Danser devant un public. Danser devant un objectif. Le premier l’exaltait totalement, le second lui était inconnu. Mais était-ce bien différent ? Derrière son innocence, la jeune femme au visage candide n’était plus si dupe sur ce qui l’animait et ce que les regards pouvaient provoquer en elle. Et ce pouvoir qui l’habitait alors, bien qu’elle soit loin de le maîtriser ni d’en assumer toutes les conséquences. Ainsi pour un gros oeil sombre, peut-être que c’était tout aussi plaisant que sur la scène, et elle serait tout autant à l’aise et dans son élément. Peut-être. Il ne lui avait pas donner le temps de réfléchir. Le ton de sa proposition n’avait pas tellement ressemblé à celui d’une question et son insistance avait rapidement suffit à la convaincre, vu la tête brûlée qu’elle était à foncer vers de nouvelles expériences sans trop se poser de questions, sans jamais se méfier.
Elle s’était pointée comme indiqué sur la note qu’il lui avait remise, frappant timidement à la porte du studio.
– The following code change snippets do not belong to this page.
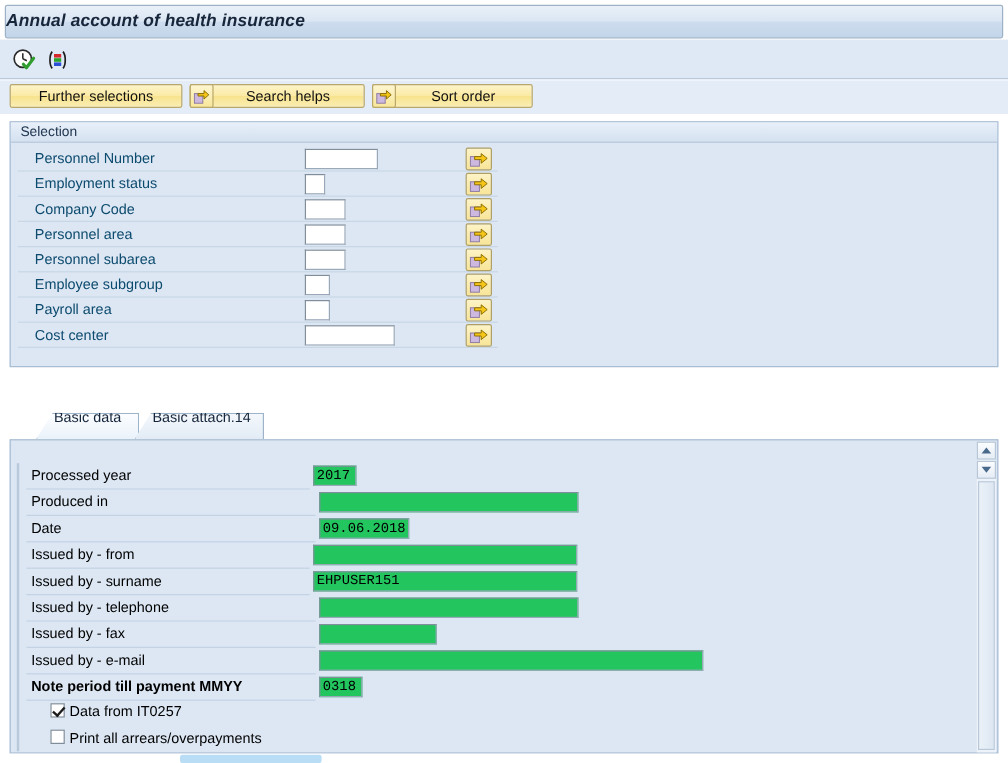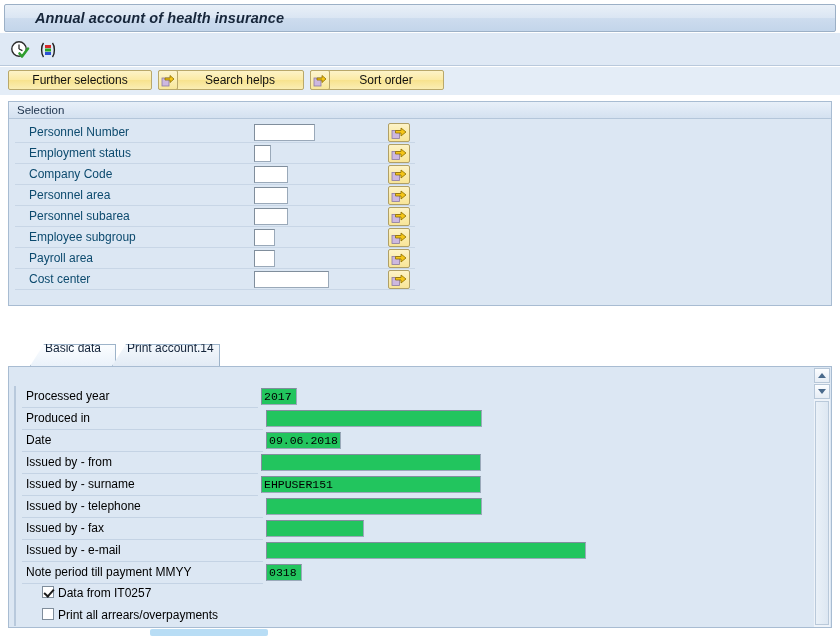--- a/index.html
+++ b/index.html
@@ -30,7 +30,7 @@
     font-weight: bold;
     font-style: italic;
     color: #17263a;
-    padding-left: 30px;
+    padding-left: 0;
     letter-spacing: .1px;
     white-space: nowrap;
   }

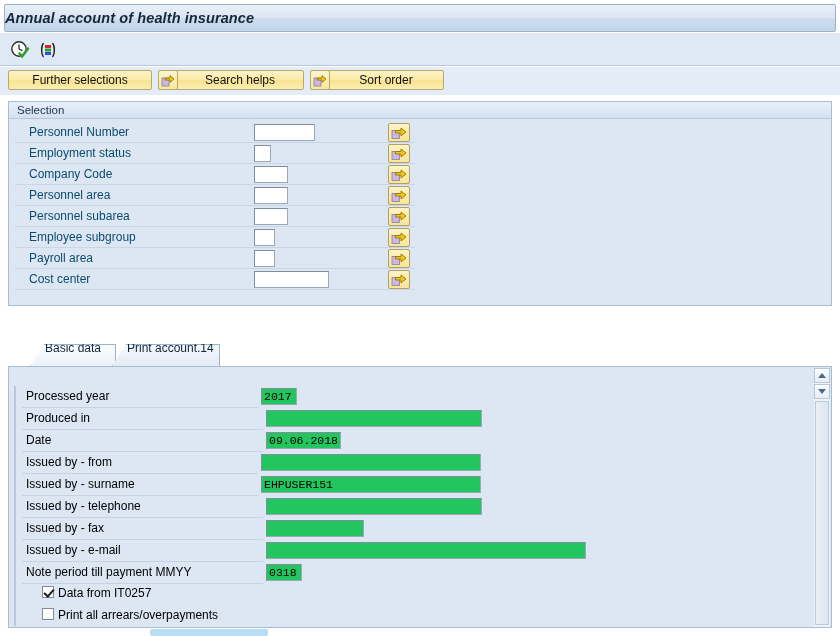--- a/index.html
+++ b/index.html
@@ -447,7 +447,7 @@
 
 <div class="tabstrip">
   <div class="tab t1">Basic data</div>
-  <div class="tab t2">Print account.14</div>
+  <div class="tab t2">Basic attach.14</div>
 </div>
 
 <div class="detail">

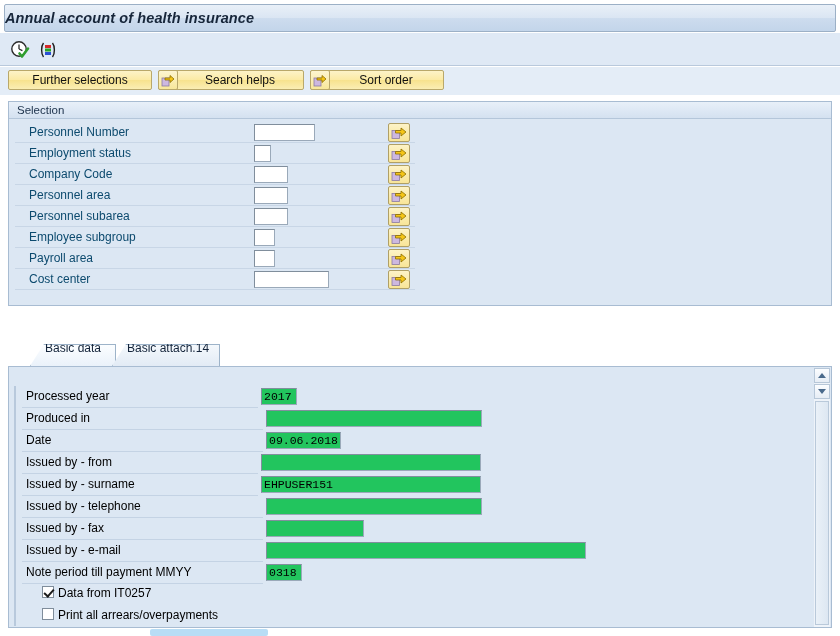--- a/index.html
+++ b/index.html
@@ -493,7 +493,7 @@
           <div class="underline" style="width: 241px;"></div>
         </div>
         <input class="dinput" type="text" style="left: 250px; top: 156px; width: 320px;">
-        <div class="drow" style="top: 176px; width: 790px;">
+        <div class="drow" style="top: 176px; width: 790px; font-weight: bold;">
           <div class="dlbl">Note period till payment MMYY</div>
           <div class="underline" style="width: 241px;"></div>
         </div>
Intimidée elle l’était, comme toujours lorsqu’elle ne savait pas où elle mettait les pieds, la curiosité restait plus forte. Et ça ne pouvait pas être plus terrible que l’expérience du Closer. Un inconnu la fit entrer, elle reconnu le photographe derrière son appareil un peu plus loin et visiblement occupé. Deux choses la frappèrent au premier regard, d’abord le monde présent et ensuite les femmes qui posaient en lingerie. Nunzia écarquilla les yeux et piqua un fard, n’étant d’un coup pas du tout sûr de ce qu’elle faisait là et de ce qu’on attendait là. Pas comme si elle avait su à un moment, elle ne s’était faite aucunes idées, maintenant elle s’en faisait beaucoup trop. Bêtement. Elle ne savait strictement rien sur lui, ni sur son métier. Ce n’est pas pour autant qu’elle va se dégonfler, elle n’est pas comme ça Nunzia. Elle observe un instant, puis une femme vient la chercher, se présentant comme la maquilleuse, celle-ci lui pose quelques questions auxquelles elle ne sait pas tellement répondre, elle hausse les épaules en s’installant sur le siège où elle lui détache les cheveux, les brosse et applique quelques lotions aux effets inconnus. Puis elle la maquille légèrement, bien moins que ce qu’ils peuvent appliquer pour la scène. Dans la glace elle voit juste une version améliorée d’elle-même. L’italienne s’éclipse ensuite en loge pour enfiler un justaucorps écru et elle sort de son sac quelques jupons aux tissus différents, ne sachant pas ce qu’il voudrait. Au bord de la petite scène, elle s’assied pour chausser ses pointes, enfilant protections en laine de mouton et en silicone autour de ses doigts de pieds recouverts de pansements. Le lot des danseuses classiques. Elle se relève ensuite et attend, patiemment.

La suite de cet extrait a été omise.